Focus: agent-controlled context compression that cuts token use 22.7% without losing accuracy

January 12, 20267 min

Overview

Production Readiness

0.55

Novelty Score

0.65

Cost Impact Score

0.67

Citation Count

0

Authors

Nikhil Verma

Links

Abstract / PDF

Why It Matters For Business

Active, agent-driven compression can cut API/token costs significantly on exploration-heavy automation tasks without reducing success, helping teams scale agent workflows at lower expense.

Summary TLDR

This paper introduces Focus, a simple agent-level memory manager that lets an LLM decide when to summarize and delete recent interaction logs.
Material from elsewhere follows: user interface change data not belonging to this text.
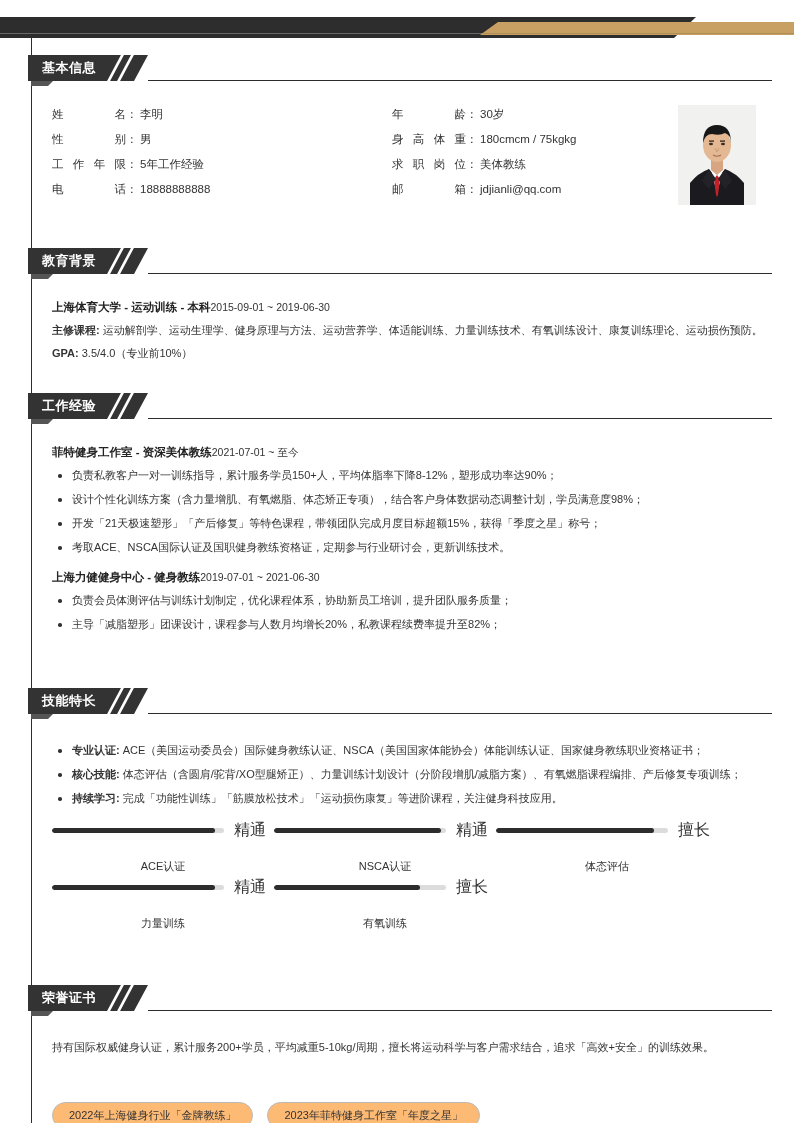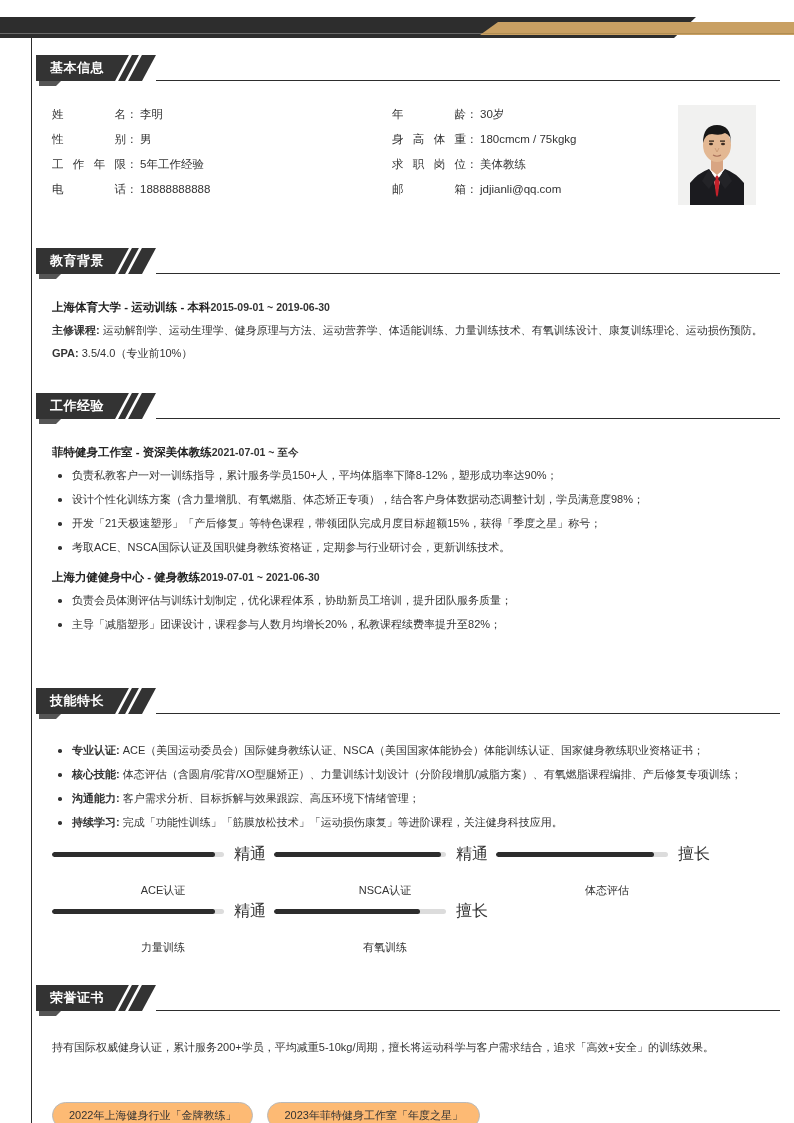--- a/index.html
+++ b/index.html
@@ -66,21 +66,20 @@
   .section {
     position: absolute;
     left: 28px;
     width: 744px;
   }
 
   .sec-head {
     position: relative;
     height: 42px;
     width: 130px;
-    margin-left: 8px;
   }
   .sec-head-bg {
     position: absolute;
     left: 0; top: 0;
     width: 120px; height: 26px;
     background: #333333;
     clip-path: polygon(0 0, 100% 0, calc(100% - 14px) 100%, 0 100%);
   }
   .sec-head-shadow {
     position: absolute;
@@ -154,21 +153,21 @@
   }
 
   
   .job-head {
     display: flex;
     align-items: baseline;
     margin-bottom: 5px;
   }
   .job-title { font-size: 11.5px; font-weight: bold; color: #222; }
   .job-title .sep, .job-title .role { font-weight: bold; }
-  .job-date { font-size: 10.5px; color: #333; font-weight: bold; }
+  .job-date { font-size: 10.5px; color: #333; }
 
   .para {
     font-size: 11px;
     line-height: 21px;
     color: #333;
     margin-bottom: 2px;
   }
   .para b { font-weight: bold; }
 
   ul.bullets {
@@ -471,23 +470,20 @@
   </div>
   <div class="sec-body">
     <ul class="bullets">
       <li>
         <b>专业认证:</b><span> ACE（美国运动委员会）国际健身教练认证、NSCA（美国国家体能协会）体能训练认证、国家健身教练职业资格证书；</span>
       </li>
       <li>
         <b>核心技能:</b><span> 体态评估（含圆肩/驼背/XO型腿矫正）、力量训练计划设计（分阶段增肌/减脂方案）、有氧燃脂课程编排、产后修复专项训练；</span>
       </li>
       <li>
-        <b>沟通能力:</b><span> 客户需求分析、目标拆解与效果跟踪、高压环境下情绪管理；</span>
-      </li>
-      <li>
         <b>持续学习:</b><span> 完成「功能性训练」「筋膜放松技术」「运动损伤康复」等进阶课程，关注健身科技应用。</span>
       </li>
     </ul>
 
     <div class="bars">
       <div class="bar-item">
         <div class="bar-line">
           <div class="bar-track">
             <div class="bar-fill" style="width: 95%;"></div>
           </div>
Focus adds two tools (start_focus / complete_focus) and a persistent "Knowledge" block. On 5 hard SWE-bench Lite tasks with Claude Haiku 4.5, aggressive prompting to compress every 10–15 tool calls cut total token use by 22.7% (14.9M → 11.5M) while matching baseline task success (3/5). Savings concentrated on exploration-heavy bugs (up to 57% per instance); one iterative task saw higher token use. Key takeaway: explicit, frequent compression can reduce token cost without hurting accuracy for explore-then-implement workflows.

Problem Statement

Long-running LLM agents accumulate large interaction histories. This raises compute cost, increases latency, and can confuse the model with noisy past failures. Existing compression is usually external and passive; agents lack an autonomous, intra-trajectory way to prune raw logs while keeping what they learned.

Main Contribution

Focus agent loop: two primitives (start_focus, complete_focus) that let the model checkpoint, summarize learnings, append a persistent Knowledge block, and delete raw logs.

A practical scaffold (persistent bash + string-replace editor) and prompting recipe that enforces frequent compressions.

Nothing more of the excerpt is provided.